#### Work item
How many lines in the entries below include the string "rect"? Answer with the number only.

#### Data shown
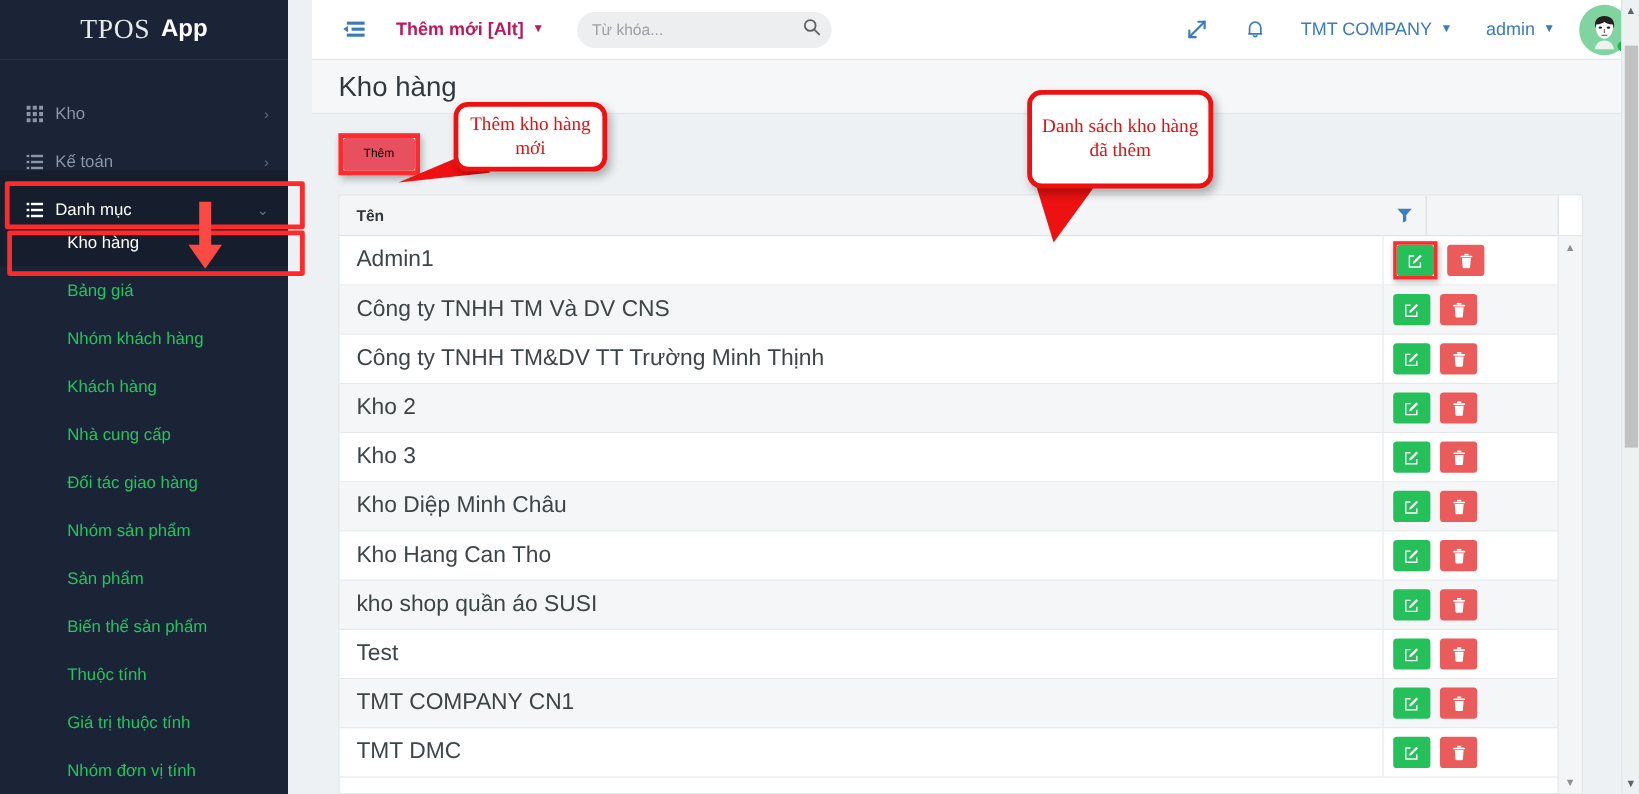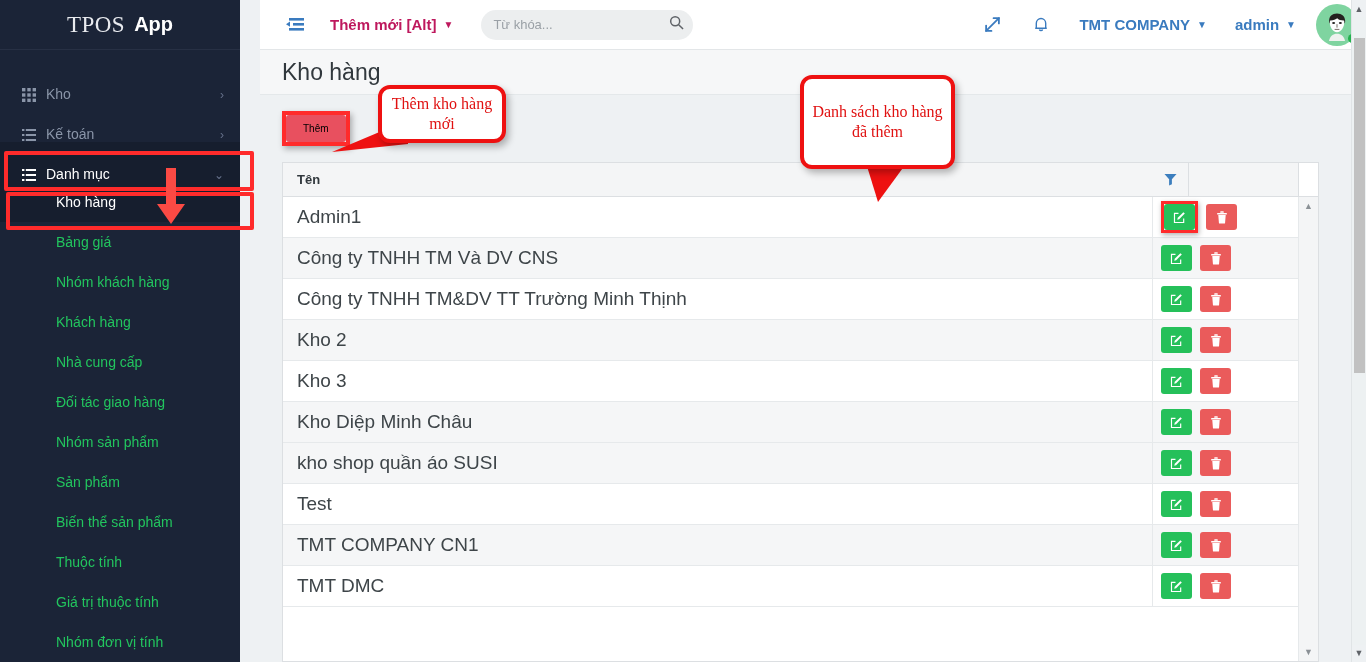--- a/index.html
+++ b/index.html
@@ -77,21 +77,21 @@
     width: 212px; height: 30px;
     background: #eceeef; border-radius: 16px;
     display: flex; align-items: center; padding: 0 12px;
   }
   #searchwrap input {
     border: none; outline: none; background: transparent;
     flex: 1 1 auto; font-size: 13px; color: #6a6f75;
     font-family: "Liberation Sans", sans-serif;
   }
   #searchwrap input::placeholder { color: #9aa0a6; }
-  .tb-right { margin-left: auto; display: flex; align-items: center; font-weight: bold; }
+  .tb-right { margin-left: auto; display: flex; align-items: center; }
   .tb-right > * { margin-left: 0; }
   #expand-ic { color: #3a7bbf; cursor: pointer; padding: 0 16px; display:flex; }
   #bell-ic { color: #3a7bbf; cursor: pointer; padding: 0 16px; display:flex; }
   .tb-link {
     color: #3a7bbf; font-size: 15px; padding: 0 14px;
     display: flex; align-items: center; gap: 7px; cursor: pointer;
   }
   .tb-link .cb { font-size: 10px; }
   #avatar {
     width: 42px; height: 42px; border-radius: 50%;
@@ -517,20 +517,38 @@
                 </button>
                 <button class="btn-sq btn-del">
                   <svg width="12" height="13" viewBox="0 0 12 14" fill="#ffffff">
                     <rect x="0.8" y="2.2" width="10.4" height="1.5" rx=".3"></rect>
                     <rect x="4.1" y="0.4" width="3.8" height="1.6" rx=".4"></rect>
                     <path d="M2 4.4h8l-.7 8.4a.8.8 0 0 1-.8.7H3.5a.8.8 0 0 1-.8-.7z"></path>
                   </svg>
                 </button>
               </div>
             </div>
+            <div class="grid-row">
+              <div class="r-name">Kho Hang Can Tho</div>
+              <div class="r-act">
+                <button class="btn-sq btn-edit">
+                  <svg width="13" height="13" viewBox="0 0 14 14" fill="none" stroke="#ffffff" stroke-width="1.25">
+                    <path d="M11.2 1.3 12.7 2.8 6.6 8.9 4.6 9.4 5.1 7.4z" fill="#ffffff" stroke="none"></path>
+                    <path d="M11.5 8.1v4.3H1.6V2.5h4.3"></path>
+                  </svg>
+                </button>
+                <button class="btn-sq btn-del">
+                  <svg width="12" height="13" viewBox="0 0 12 14" fill="#ffffff">
+                    <rect x="0.8" y="2.2" width="10.4" height="1.5" rx=".3"></rect>
+                    <rect x="4.1" y="0.4" width="3.8" height="1.6" rx=".4"></rect>
+                    <path d="M2 4.4h8l-.7 8.4a.8.8 0 0 1-.8.7H3.5a.8.8 0 0 1-.8-.7z"></path>
+                  </svg>
+                </button>
+              </div>
+            </div>
             <div class="grid-row alt">
               <div class="r-name">kho shop quần áo SUSI</div>
               <div class="r-act">
                 <button class="btn-sq btn-edit">
                   <svg width="13" height="13" viewBox="0 0 14 14" fill="none" stroke="#ffffff" stroke-width="1.25">
                     <path d="M11.2 1.3 12.7 2.8 6.6 8.9 4.6 9.4 5.1 7.4z" fill="#ffffff" stroke="none"></path>
                     <path d="M11.5 8.1v4.3H1.6V2.5h4.3"></path>
                   </svg>
                 </button>
                 <button class="btn-sq btn-del">
@@ -622,17 +640,17 @@
   <svg style="position:absolute; left:330px; top:118px;" width="80" height="42" viewBox="0 0 80 42">
     <polygon points="78,2 2,34 78,26" fill="#ee1111"></polygon>
   </svg>
   <div class="callout" style="left:378px; top:85px; width:128px; height:58px;">
     <span>Thêm kho hàng mới</span>
   </div>
 
   <svg style="position:absolute; left:860px; top:148px;" width="70" height="60" viewBox="0 0 70 60">
     <polygon points="2,2 56,2 18,54" fill="#ee1111"></polygon>
   </svg>
-  <div class="callout" style="left:800px; top:75px; width:155px; height:94px; padding:16px 8px;">
+  <div class="callout" style="left:856px; top:75px; width:155px; height:82px; padding:16px 8px;">
     <span>Danh sách kho hàng đã thêm</span>
   </div>
 
 </div>
 
 </body></html>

#### Solution for this task
4